I haven't found a recent wine where I wouldn't have rather had Baudry. Not your Paolo Bea soul tune, more your elevator Chinon.

OTOH, a recent '90 Chene Vert was gorgeous, and Varennes du Grand Clos also lovely.
 
Old school Joguet is fantastic. The newer stuff is passable, and not really worth devoting a lot of time to in an already overstuffed book.
 
Let me have a go at this. I've tasted the older stuff SFJoe is referring to, and I thought it was fantastic. But it was also very rustic, in a nice way. I don't know where that rusticity came from, whether it was inherent to the vineyards, or was a consequence of the in-house formula.

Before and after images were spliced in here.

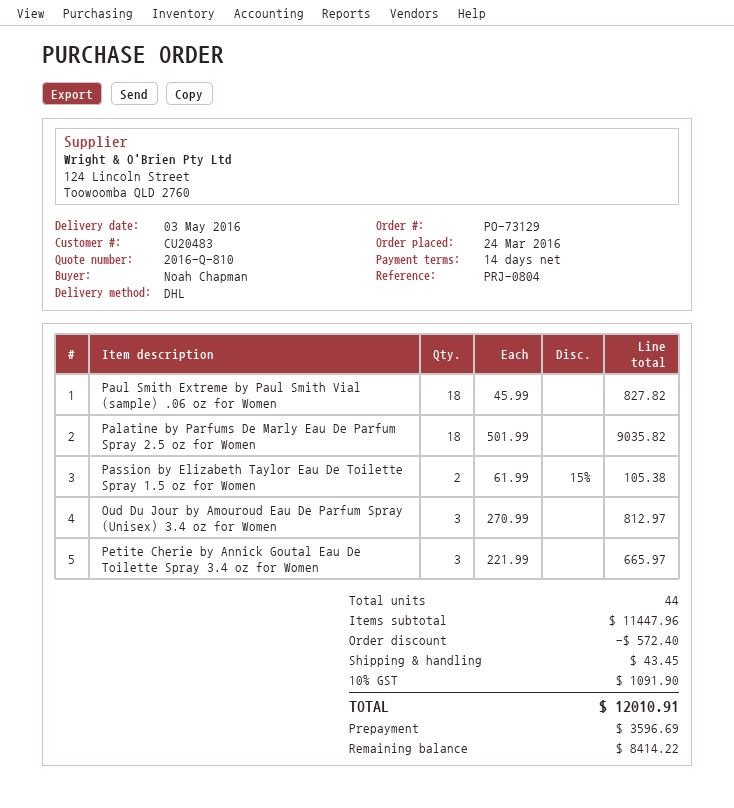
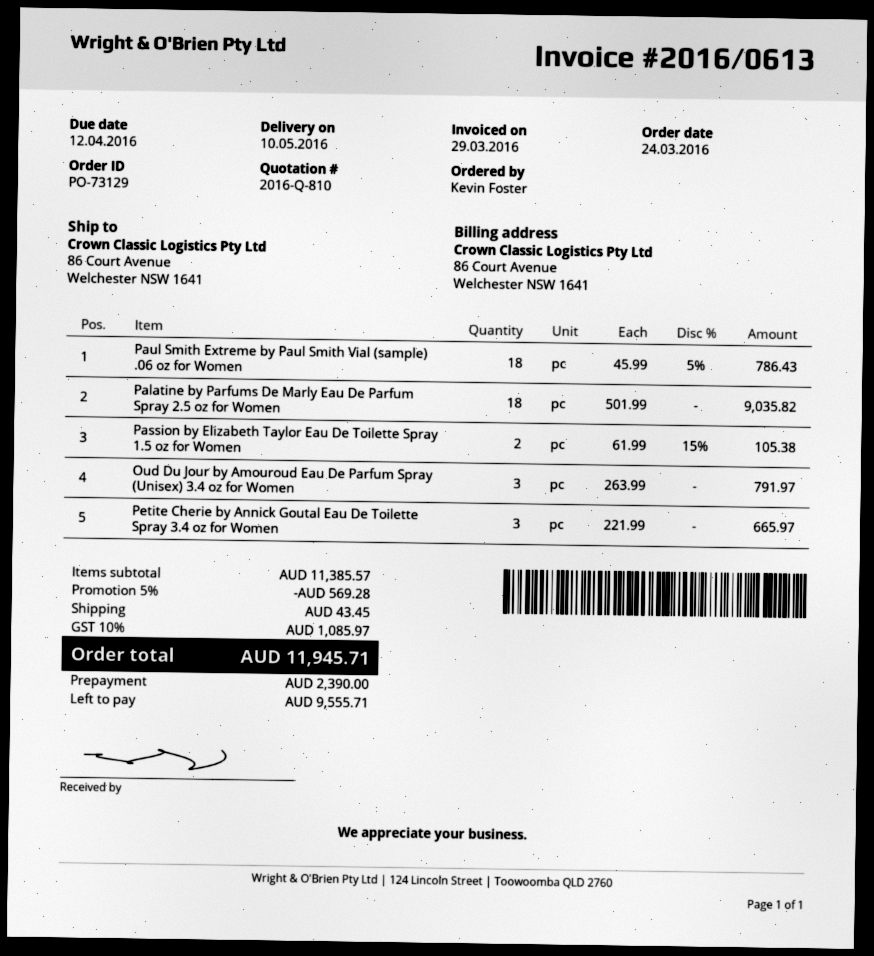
delivery date: 2016-05-03 -> 2016-05-10
ordered by: Noah Chapman -> Kevin Foster
Paul Smith Extreme by Paul Smith Vial (sample) .06 oz for Women: 18 x 45.99 = 827.82 -> 18 x 45.99 - 5% = 786.43
Oud Du Jour by Amouroud Eau De Parfum Spray (Unisex) 3.4 oz for Women: 3 x 270.99 = 812.97 -> 3 x 263.99 = 791.97
subtotal: 11447.96 -> 11385.57
discount: 572.40 -> 569.28
tax: 10% = 1091.90 -> 10% = 1085.97
total: 12010.91 -> 11945.71
deposit: 3596.69 -> 2390.00
balance: 8414.22 -> 9555.71

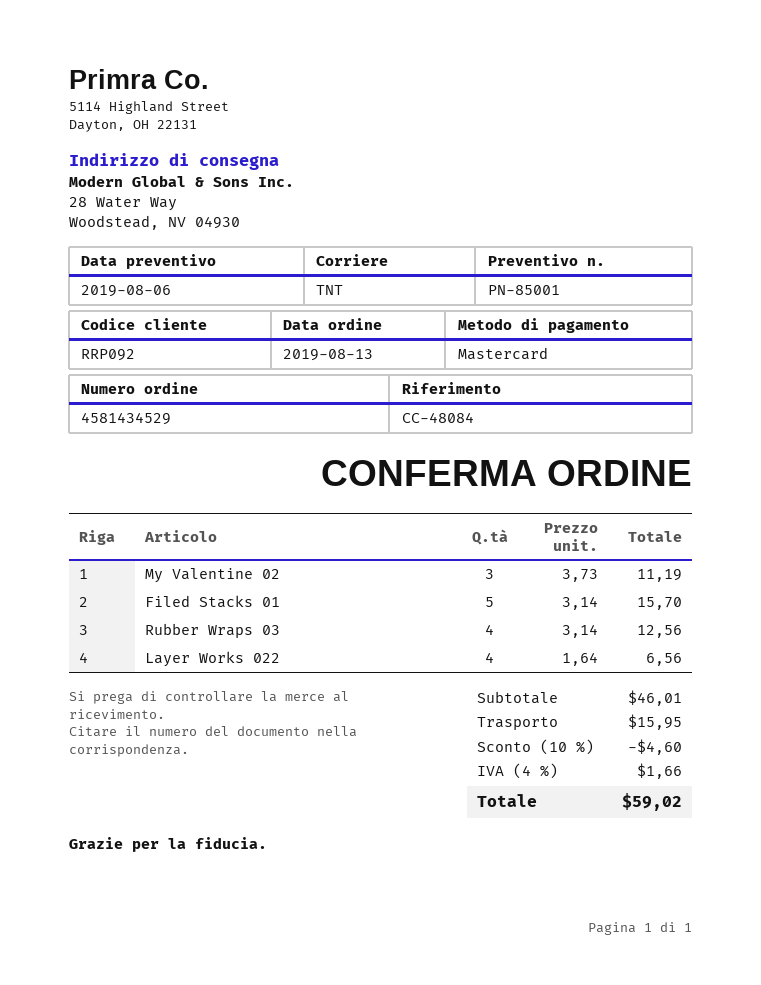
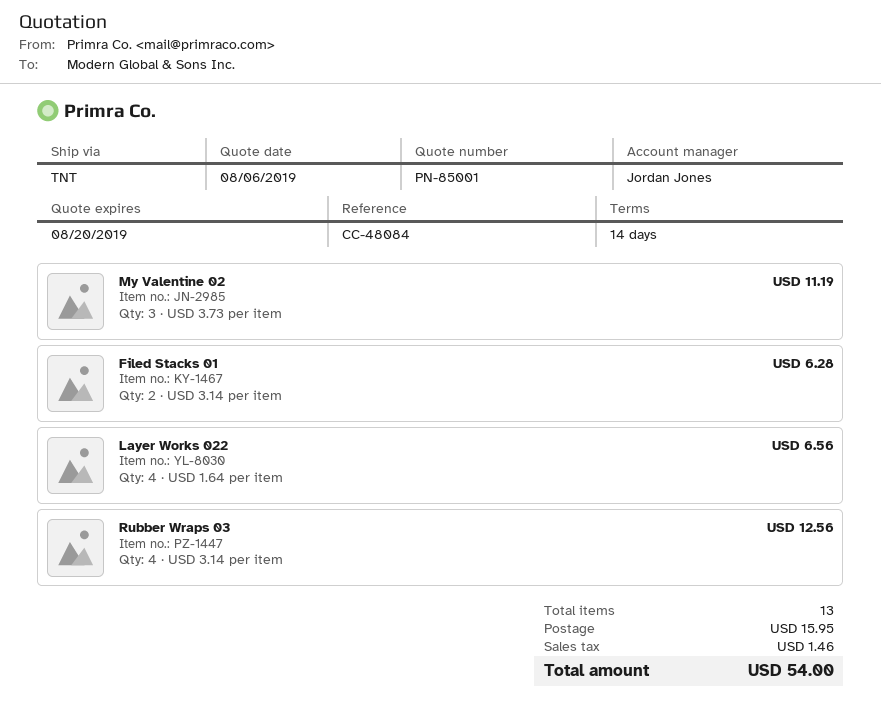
Filed Stacks 01: 5 x 3.14 = 15.70 -> 2 x 3.14 = 6.28
discount: 10% = 4.60 -> none
tax: 1.66 -> 1.46
total: 59.02 -> 54.00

Based on Baudry, Breton and a couple of other producers I've been lucky enough to taste, I am assuming this type of rusticity is not characteristic of the entire appellation.

As I attempt to navigate my way through their recent impressive but rather voluminous offerings, I am struck by a dichotomy between the generosity and overall size of the wines and an inherent rustic simplicity which doesn't seem to have gone away. It takes a while for the rusticity to get betrayed, given ( to borrow a term from an earlier post ) the slick ripe fruit, but ultimately it is, due to clear lack of nuance. There is a prevailing feeling of an absence of finesse. And yet, in the old format, with much less polish but less volume, a finesse of sorts was achieved through different means, not unlike the way it is for some old-fashioned nebbiolo.
 
I had the '05 Petites Roches and Dioterie. I thought both were pretty good. Both were HUGE by Loire Cab Franc standards but they had lots of lush fruit. Probably not rebuys for me unless I see them deeply discounted but drinkable. Gilman recommended the '05 Dioterie as one to cellar for younger collectors starting out and I think it probably will age nicely for a decade or two.
 
On .sasha's note, I'm probably oversimplifying his meaning, but I recall chats on other boards criticizing some reds for which the grapes were picked ripe as being unified in the 'international' style that washed out the nuance of individual source. Based on my limited personal sampling of some of these wines, I came to think this to be true when they were young, but felt that with age or lots of air a different kind of personality would emerge from the wine. I'm not well-versed enough to say that the wines with age/air suddenly became true to their terroir, but there was a distinct sense of a kind of masking effect going away.

Anyway, thanks for all the thoughtful response.
 
Hmmm, should I add? I loved the 80's versions, which has the rusticity of feeling like the old Tempier Bandols (along with a smidgen of brett), and I like the current releases, which -- to me -- are not slick, but a more fuller-fruit expression of cabernet franc, more volptuous, but not dolled-up. Of course, I am in the minority here. I'll happily drink from both the Dressner camp and Joguet.
 
I drank the Petite Roches 07 recently and thought it was pretty good; clean and enjoyably leafy. Then I drank it against Baudry 07 Domaine which just trumped it on all levels.
 
My problem with some the more recent wines was an apparent willingness to combine stemminess and oakiness for a distinctly unpleasant mouthfeel.